REQUIRED WORK. Show every line of the records below that contains the word "优化推广".

Records from a collection:
Segment Open

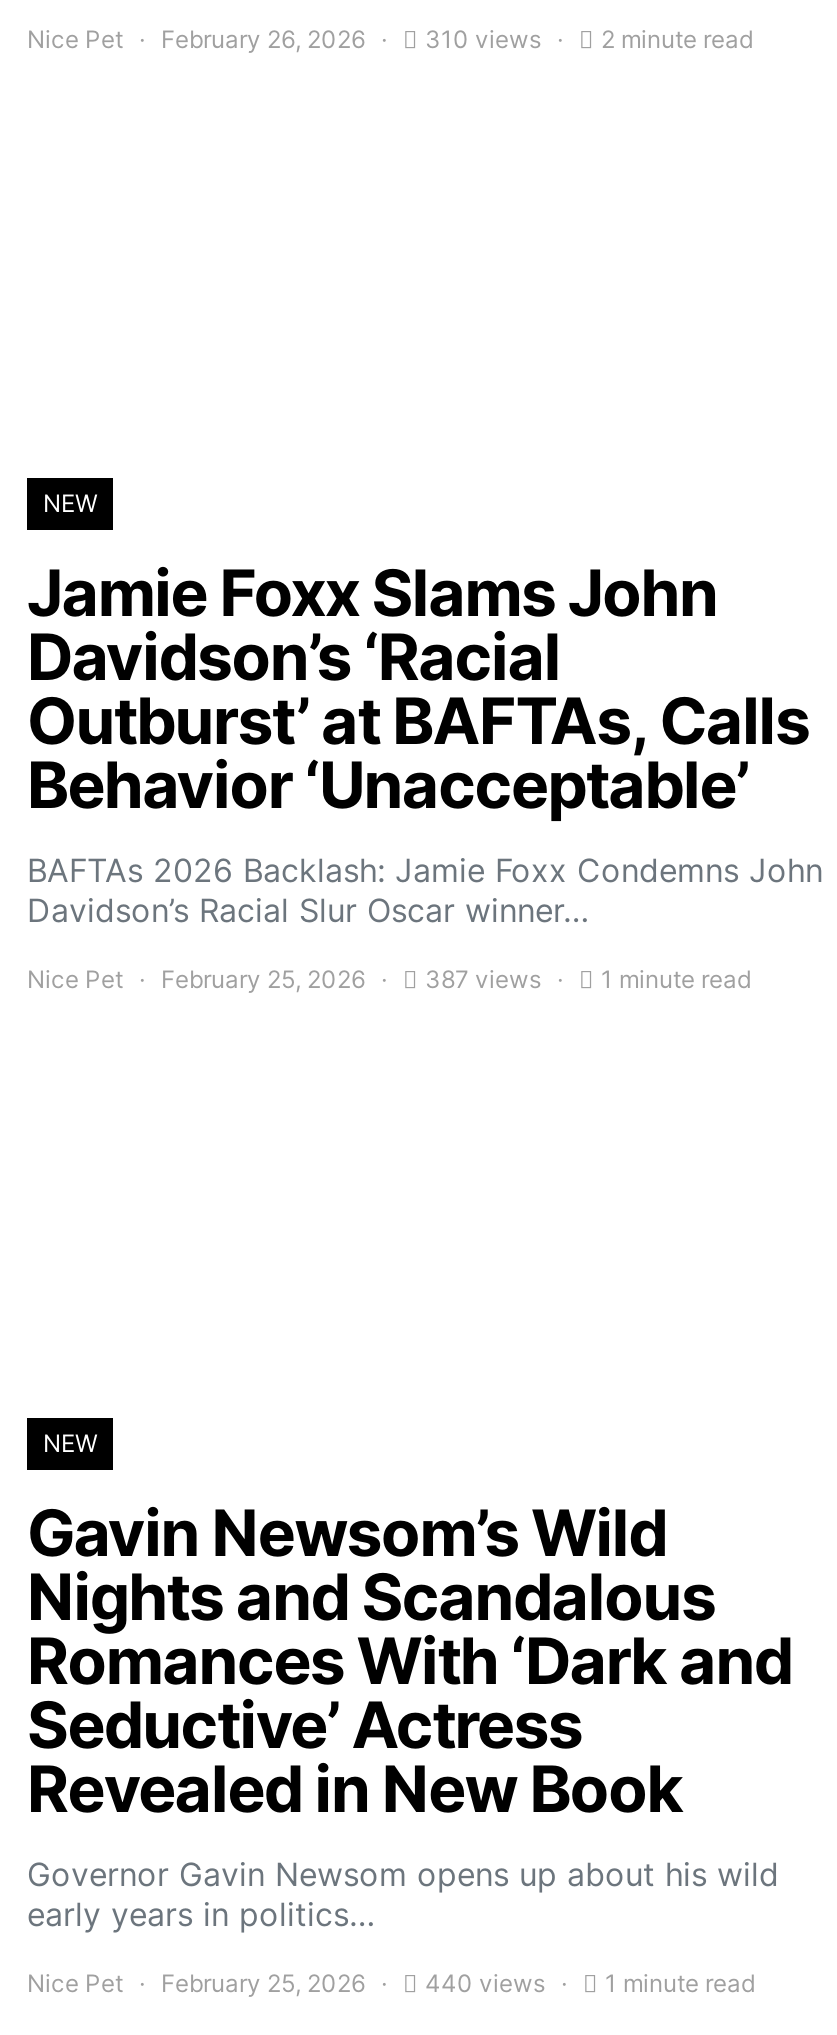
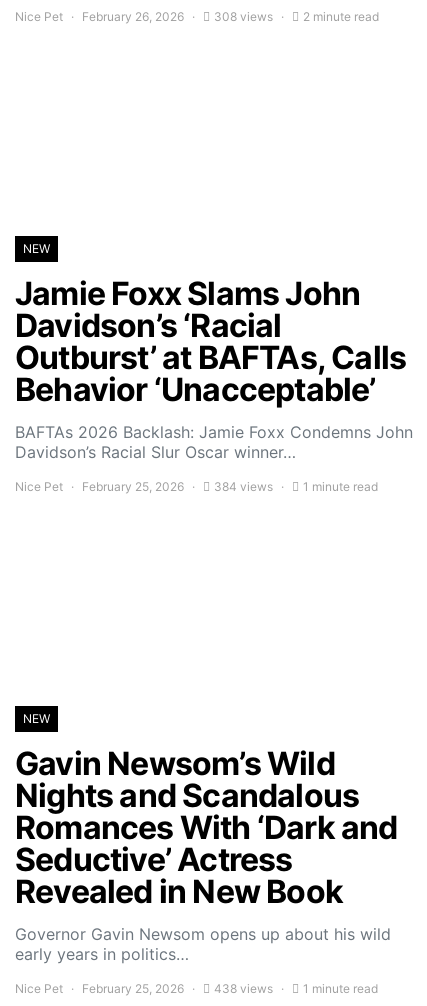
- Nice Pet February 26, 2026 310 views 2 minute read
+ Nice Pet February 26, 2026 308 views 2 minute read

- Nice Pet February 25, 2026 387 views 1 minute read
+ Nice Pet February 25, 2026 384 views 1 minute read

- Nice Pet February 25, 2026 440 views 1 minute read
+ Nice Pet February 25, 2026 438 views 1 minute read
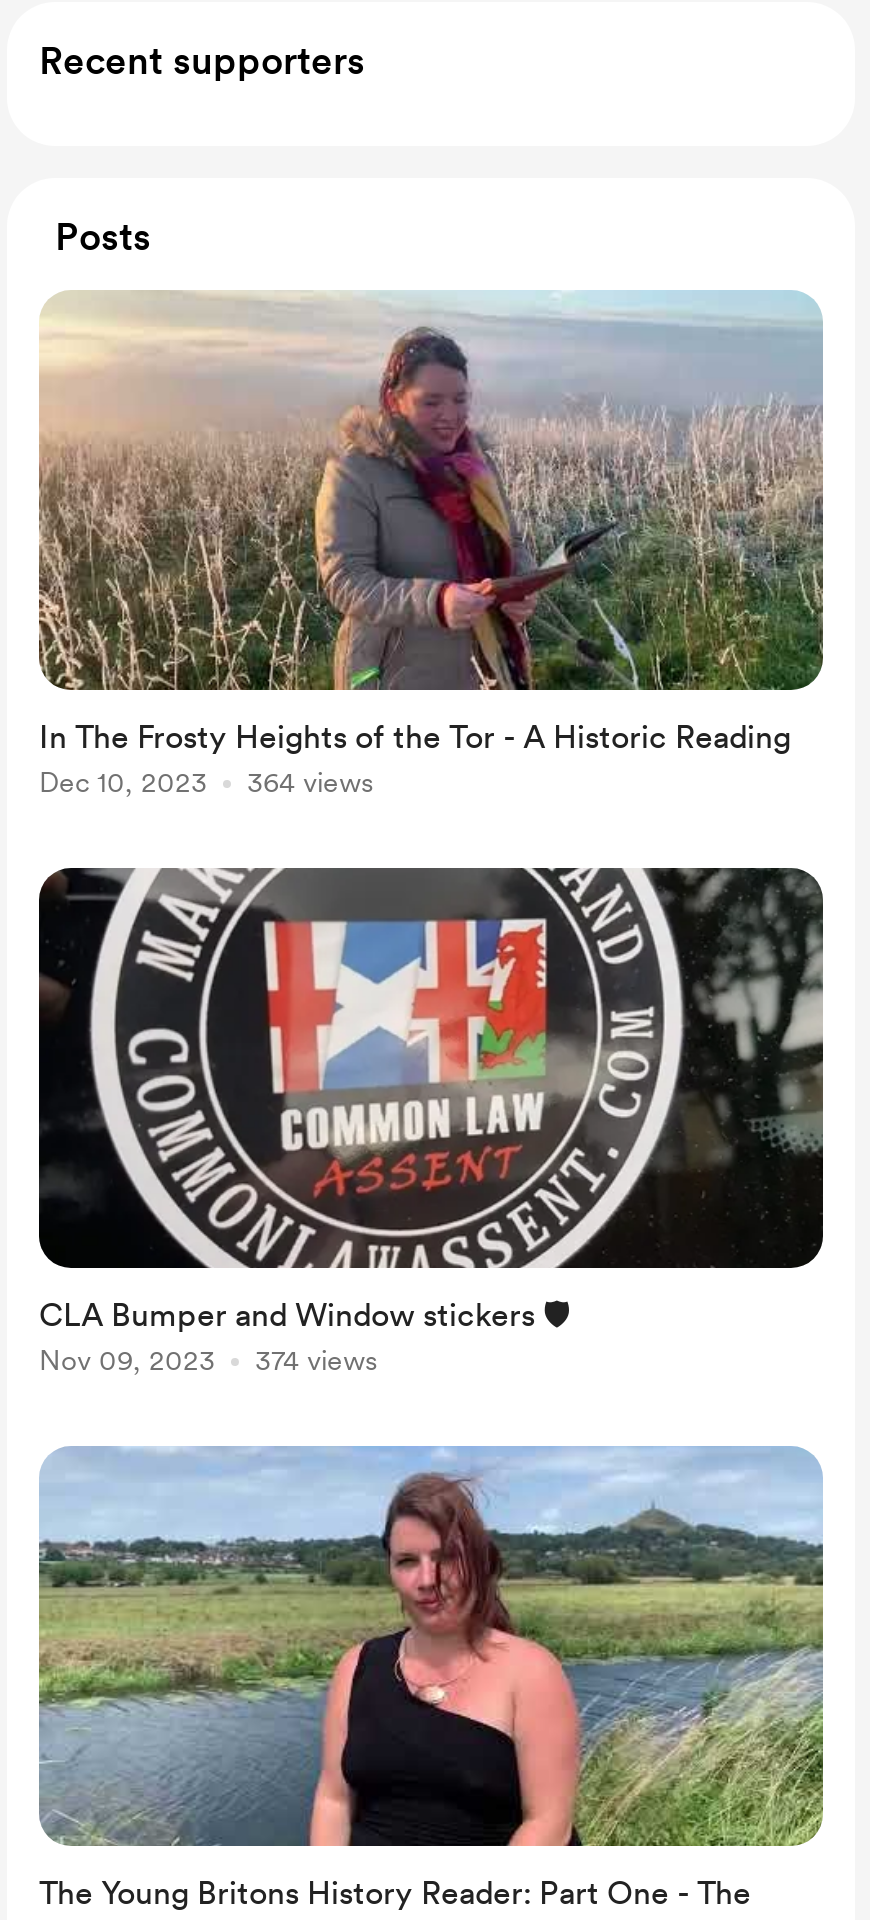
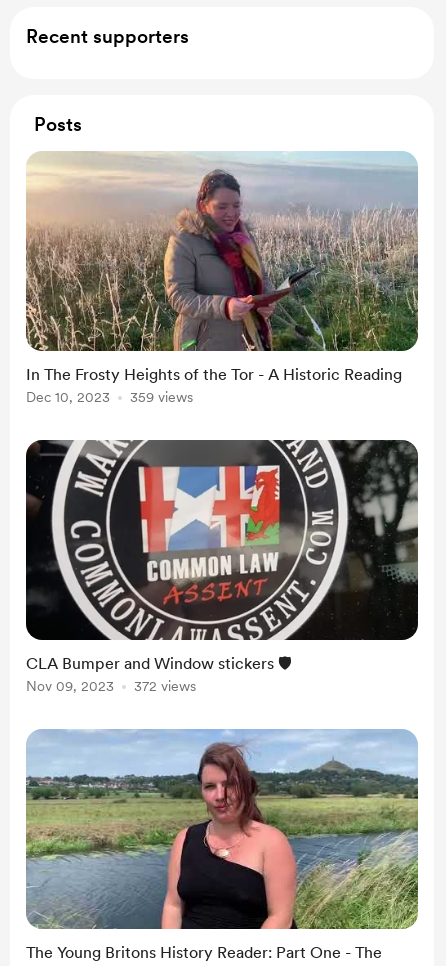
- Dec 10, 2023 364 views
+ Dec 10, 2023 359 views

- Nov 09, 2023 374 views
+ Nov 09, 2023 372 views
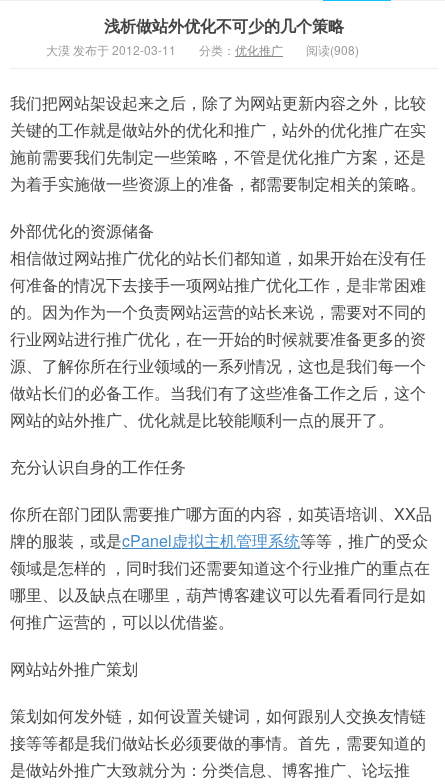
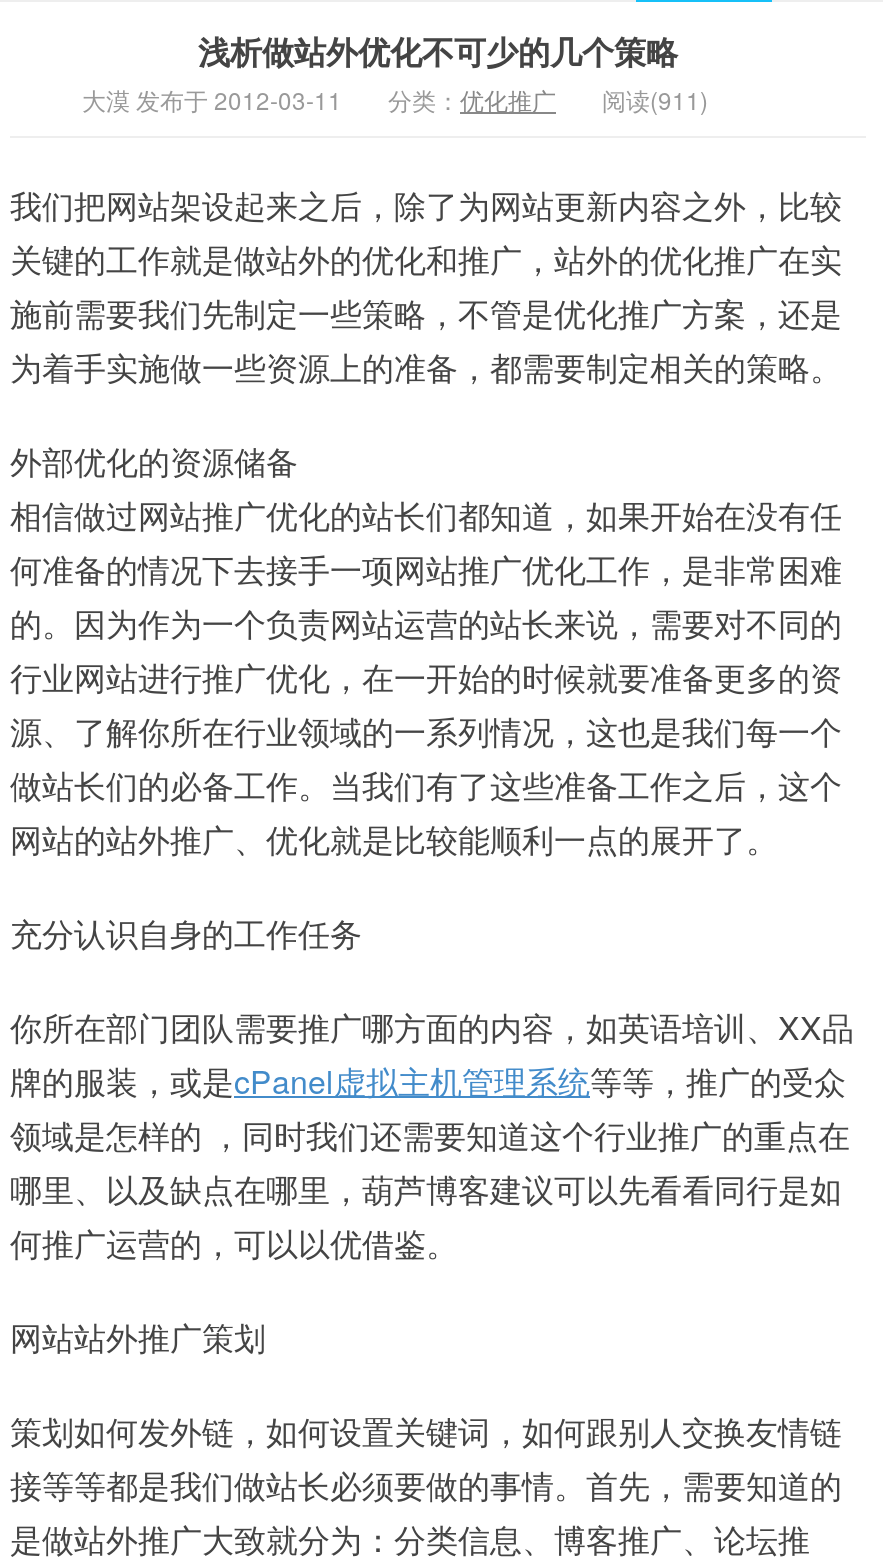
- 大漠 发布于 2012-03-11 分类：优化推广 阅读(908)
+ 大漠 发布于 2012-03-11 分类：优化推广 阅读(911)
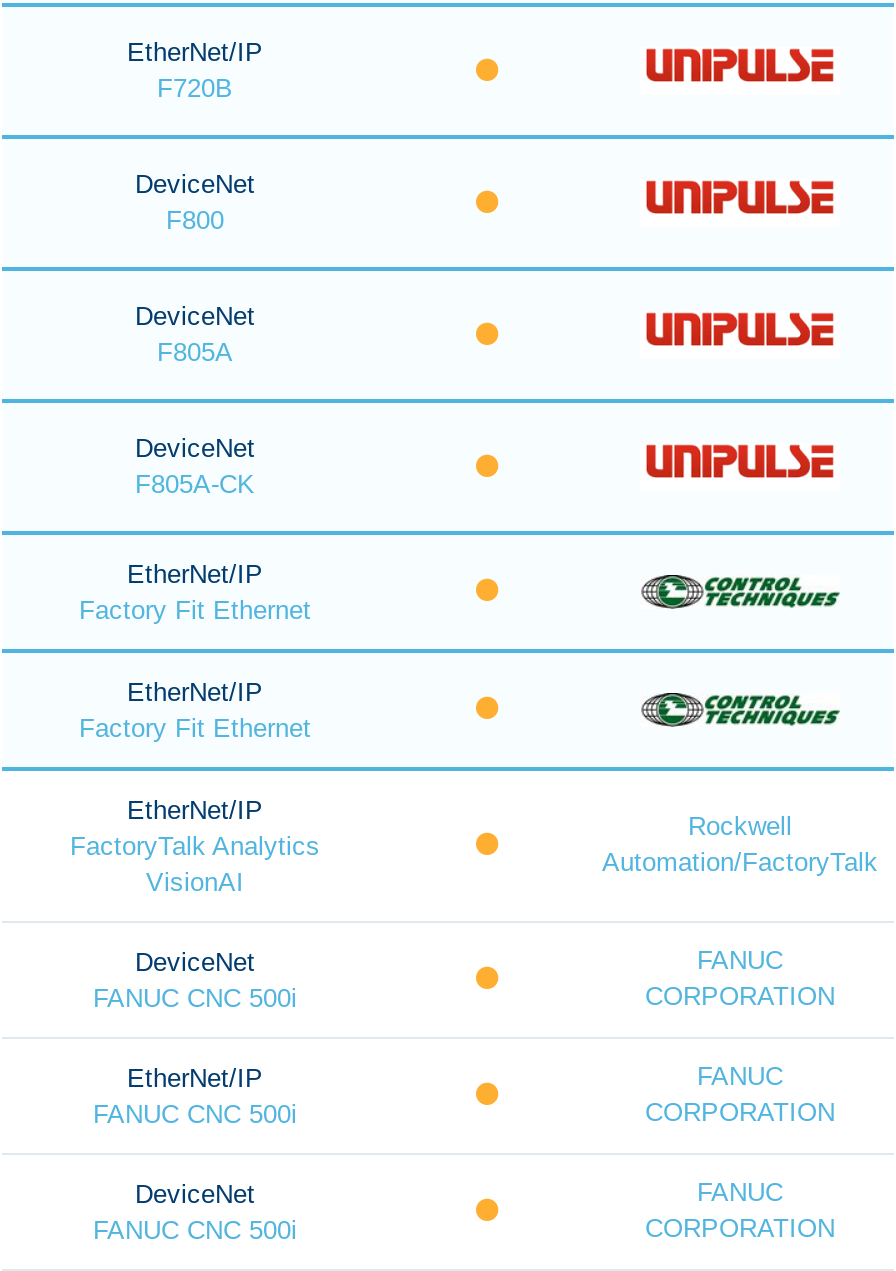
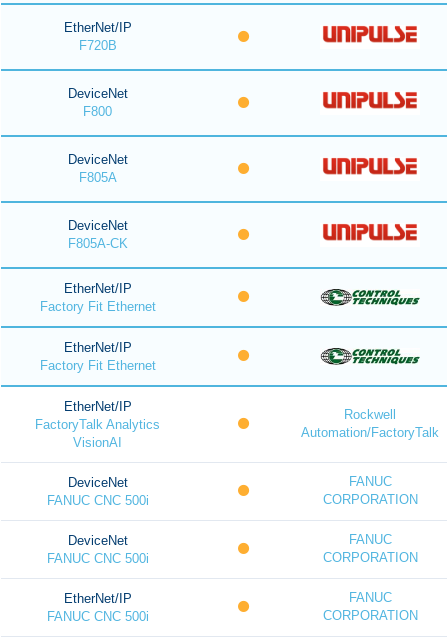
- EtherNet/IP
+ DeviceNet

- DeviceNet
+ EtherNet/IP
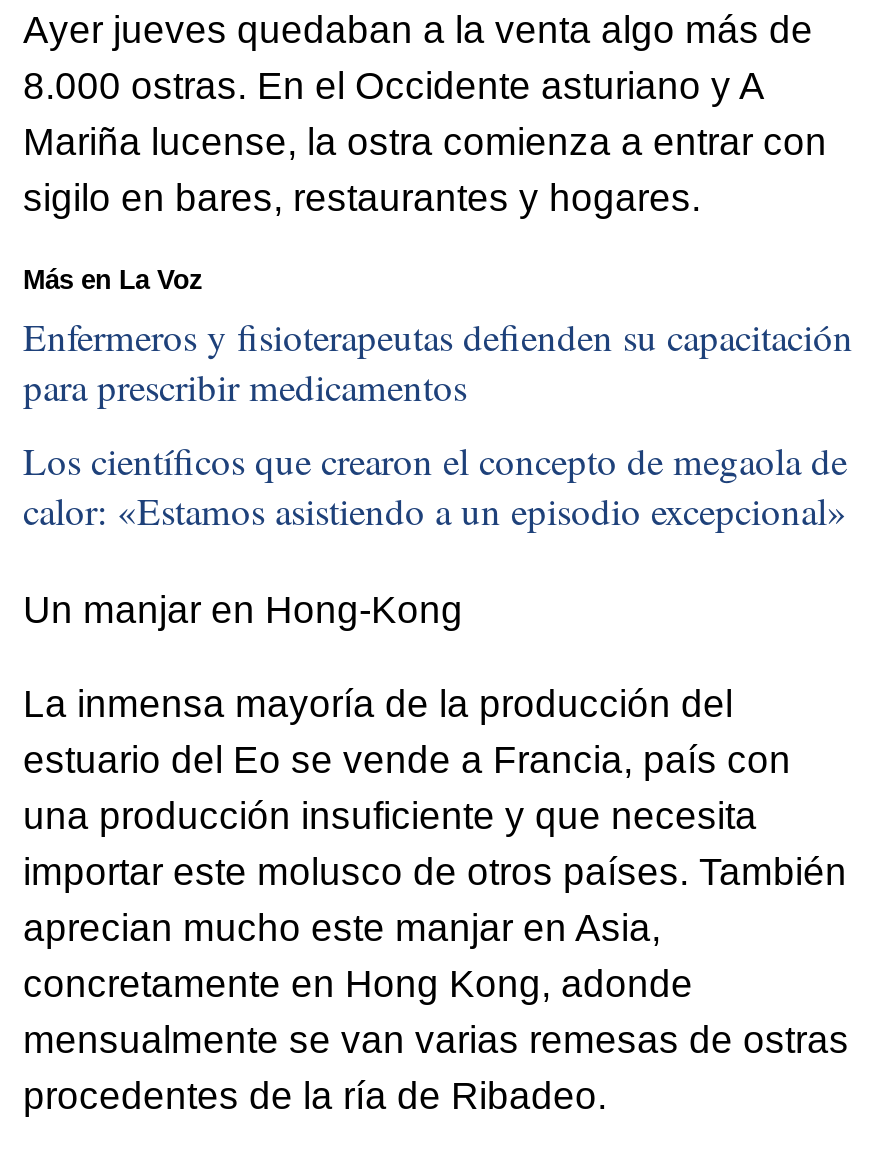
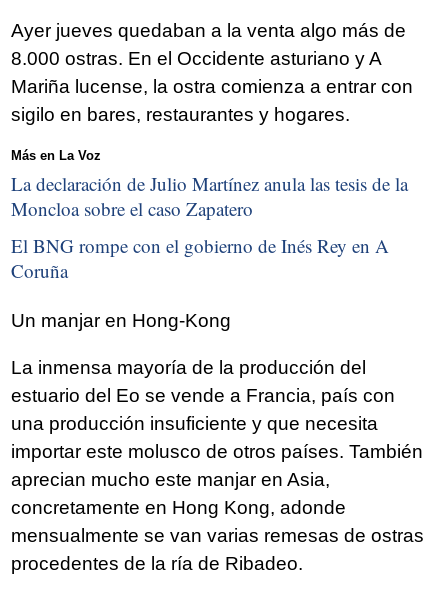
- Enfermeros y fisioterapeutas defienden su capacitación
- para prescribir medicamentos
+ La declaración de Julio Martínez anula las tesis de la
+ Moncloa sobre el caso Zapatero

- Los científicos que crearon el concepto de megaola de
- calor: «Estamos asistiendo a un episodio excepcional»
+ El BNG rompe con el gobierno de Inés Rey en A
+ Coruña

Segment Closed

SOLUTION FOR THIS EXERCISE.
- 大漠 发布于 2012-03-11 分类：优化推广 阅读(908)
+ 大漠 发布于 2012-03-11 分类：优化推广 阅读(911)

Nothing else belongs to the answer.